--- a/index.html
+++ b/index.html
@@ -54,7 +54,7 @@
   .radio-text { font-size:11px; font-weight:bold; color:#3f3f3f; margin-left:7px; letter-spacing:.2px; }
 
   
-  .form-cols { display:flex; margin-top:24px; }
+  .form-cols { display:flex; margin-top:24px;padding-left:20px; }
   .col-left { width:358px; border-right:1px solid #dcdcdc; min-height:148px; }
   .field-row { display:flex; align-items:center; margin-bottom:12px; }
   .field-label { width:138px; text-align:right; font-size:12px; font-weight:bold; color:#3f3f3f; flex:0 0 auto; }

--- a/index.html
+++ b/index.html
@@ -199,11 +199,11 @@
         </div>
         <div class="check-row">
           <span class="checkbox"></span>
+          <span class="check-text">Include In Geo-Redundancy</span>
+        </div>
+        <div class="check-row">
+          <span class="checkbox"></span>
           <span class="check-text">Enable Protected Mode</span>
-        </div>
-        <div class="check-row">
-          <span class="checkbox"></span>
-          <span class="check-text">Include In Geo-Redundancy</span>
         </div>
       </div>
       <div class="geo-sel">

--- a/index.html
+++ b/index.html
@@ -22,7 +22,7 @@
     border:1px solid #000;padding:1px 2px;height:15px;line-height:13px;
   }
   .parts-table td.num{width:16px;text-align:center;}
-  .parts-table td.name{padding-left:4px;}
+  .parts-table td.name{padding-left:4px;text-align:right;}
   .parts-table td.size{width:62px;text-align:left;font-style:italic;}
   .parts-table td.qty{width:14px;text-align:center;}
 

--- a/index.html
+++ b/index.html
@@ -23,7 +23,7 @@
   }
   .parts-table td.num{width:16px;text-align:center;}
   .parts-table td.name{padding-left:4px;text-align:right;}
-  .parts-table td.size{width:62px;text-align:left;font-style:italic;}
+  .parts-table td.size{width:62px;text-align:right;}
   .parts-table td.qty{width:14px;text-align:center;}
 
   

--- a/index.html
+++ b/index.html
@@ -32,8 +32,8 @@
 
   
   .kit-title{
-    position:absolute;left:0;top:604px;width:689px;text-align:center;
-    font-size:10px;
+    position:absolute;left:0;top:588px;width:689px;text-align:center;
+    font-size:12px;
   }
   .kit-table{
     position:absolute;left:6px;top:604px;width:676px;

=======

__WHAT NEEDS TO BE DONE__: For each line in the data above that contains the string "width", extract the line.

__RESULT OF THE EXERCISE__:
   .col-left { width:358px; border-right:1px solid #dcdcdc; min-height:148px; }
   .field-label { width:138px; text-align:right; font-size:12px; font-weight:bold; color:#3f3f3f; flex:0 0 auto; }
   .parts-table td.num{width:16px;text-align:center;}
   .parts-table td.size{width:62px;text-align:left;font-style:italic;}
   .parts-table td.qty{width:14px;text-align:center;}
   .parts-table td.num{width:16px;text-align:center;}
-  .parts-table td.size{width:62px;text-align:left;font-style:italic;}
+  .parts-table td.size{width:62px;text-align:right;}
   .parts-table td.qty{width:14px;text-align:center;}
-    position:absolute;left:0;top:604px;width:689px;text-align:center;
+    position:absolute;left:0;top:588px;width:689px;text-align:center;
     position:absolute;left:6px;top:604px;width:676px;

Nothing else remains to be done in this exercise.